SchedMD LLC
- Company type: Private
- Industry: High performance computing
- Founder: Morris Jette Danny Auble
- Headquarters: Lehi, Utah, U.S.
- Area served: Worldwide
- Products: Slurm
- Parent: Nvidia
- Website: www.schedmd.com

= SchedMD =

American Software Company

SchedMD LLC is an American software company that is the main developer of the Slurm Workload Manager (or Slurm), an open-source workload management system. SchedMD also provides support, training and consulting services around Slurm.
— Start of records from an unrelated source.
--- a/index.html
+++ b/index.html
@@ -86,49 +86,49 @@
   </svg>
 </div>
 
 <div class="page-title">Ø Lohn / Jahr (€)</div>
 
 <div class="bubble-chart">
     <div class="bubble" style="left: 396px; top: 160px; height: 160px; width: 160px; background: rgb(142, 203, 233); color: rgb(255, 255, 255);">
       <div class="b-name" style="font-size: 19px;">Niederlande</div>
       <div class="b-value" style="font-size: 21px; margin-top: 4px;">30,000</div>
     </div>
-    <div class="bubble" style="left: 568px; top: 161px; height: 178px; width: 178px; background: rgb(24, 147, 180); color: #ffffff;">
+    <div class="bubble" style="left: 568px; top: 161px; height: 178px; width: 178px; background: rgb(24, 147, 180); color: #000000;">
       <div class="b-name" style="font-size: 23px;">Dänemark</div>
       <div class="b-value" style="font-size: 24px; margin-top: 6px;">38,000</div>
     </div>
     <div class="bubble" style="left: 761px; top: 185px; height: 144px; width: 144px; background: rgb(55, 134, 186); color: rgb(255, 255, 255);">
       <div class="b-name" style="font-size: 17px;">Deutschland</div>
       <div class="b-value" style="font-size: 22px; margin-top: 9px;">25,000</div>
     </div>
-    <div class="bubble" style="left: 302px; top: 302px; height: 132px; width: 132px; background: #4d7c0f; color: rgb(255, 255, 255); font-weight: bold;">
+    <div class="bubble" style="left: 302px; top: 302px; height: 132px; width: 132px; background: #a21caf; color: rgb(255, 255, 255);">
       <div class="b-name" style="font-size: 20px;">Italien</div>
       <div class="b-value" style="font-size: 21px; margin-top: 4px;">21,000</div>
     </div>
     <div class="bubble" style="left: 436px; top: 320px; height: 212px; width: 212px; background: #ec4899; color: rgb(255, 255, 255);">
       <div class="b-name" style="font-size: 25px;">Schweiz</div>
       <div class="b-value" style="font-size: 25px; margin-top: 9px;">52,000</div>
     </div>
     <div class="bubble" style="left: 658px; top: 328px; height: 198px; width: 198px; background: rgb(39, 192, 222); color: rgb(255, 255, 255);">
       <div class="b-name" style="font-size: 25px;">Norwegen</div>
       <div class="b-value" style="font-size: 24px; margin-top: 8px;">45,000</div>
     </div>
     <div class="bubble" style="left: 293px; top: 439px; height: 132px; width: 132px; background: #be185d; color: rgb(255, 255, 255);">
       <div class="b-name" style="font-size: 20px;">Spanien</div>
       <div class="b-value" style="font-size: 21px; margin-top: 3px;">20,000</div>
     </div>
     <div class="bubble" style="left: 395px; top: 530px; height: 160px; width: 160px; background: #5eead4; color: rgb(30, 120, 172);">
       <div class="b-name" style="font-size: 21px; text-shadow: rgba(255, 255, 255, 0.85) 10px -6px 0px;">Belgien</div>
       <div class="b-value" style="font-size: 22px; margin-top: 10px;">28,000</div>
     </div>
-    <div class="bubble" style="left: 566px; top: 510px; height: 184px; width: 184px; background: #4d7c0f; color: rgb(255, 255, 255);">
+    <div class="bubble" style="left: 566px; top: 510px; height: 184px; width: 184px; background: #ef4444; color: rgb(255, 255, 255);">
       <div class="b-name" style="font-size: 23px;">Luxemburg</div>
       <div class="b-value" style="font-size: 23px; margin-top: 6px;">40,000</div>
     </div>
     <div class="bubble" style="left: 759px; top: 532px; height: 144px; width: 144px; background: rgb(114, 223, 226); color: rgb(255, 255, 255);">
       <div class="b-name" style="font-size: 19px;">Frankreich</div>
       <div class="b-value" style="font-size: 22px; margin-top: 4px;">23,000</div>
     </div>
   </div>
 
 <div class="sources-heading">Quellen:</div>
SchedMD was founded in 2010, specifically to develop and provide services around Slurm. Its corporate headquarters are in Lehi, Utah.

In December 2025, it was announced that SchedMD had been acquired by Nvidia. Following the acquisition, Slurm continued to be developed and distributed as open-source, vendor-neutral software within Nvidia’s AI and high-performance computing software ecosystem.

== History ==

Slurm began development as a collaborative effort primarily by Lawrence Livermore National Laboratory, Linux NetworX, Hewlett-Packard and Groupe Bull as a Free Software resource manager in 2001. In 2010 Morris Jette and Danny Auble incorporated SchedMD LLC, to develop and market Slurm.

SchedMD provides services to many national labs, universities, corporations and government agencies, including:

- Arizona State University
- Brigham Young University
- Groupe Bull
- French CEA
- Cray
- Duke University
- Harvard University
- Lawrence Livermore National Laboratory
- Météo-France
- MIT
- NASA Center for Climate Simulation
- Swiss National Supercomputing Centre
- Tufts University

== Business model ==

SchedMD partly operates on a professional open-source business model based on open source code, development within a community, professional quality assurance, and subscription-based customer support.

SchedMD sells subscriptions for support, training and integration services. Customers pay a fixed price for unlimited access to services.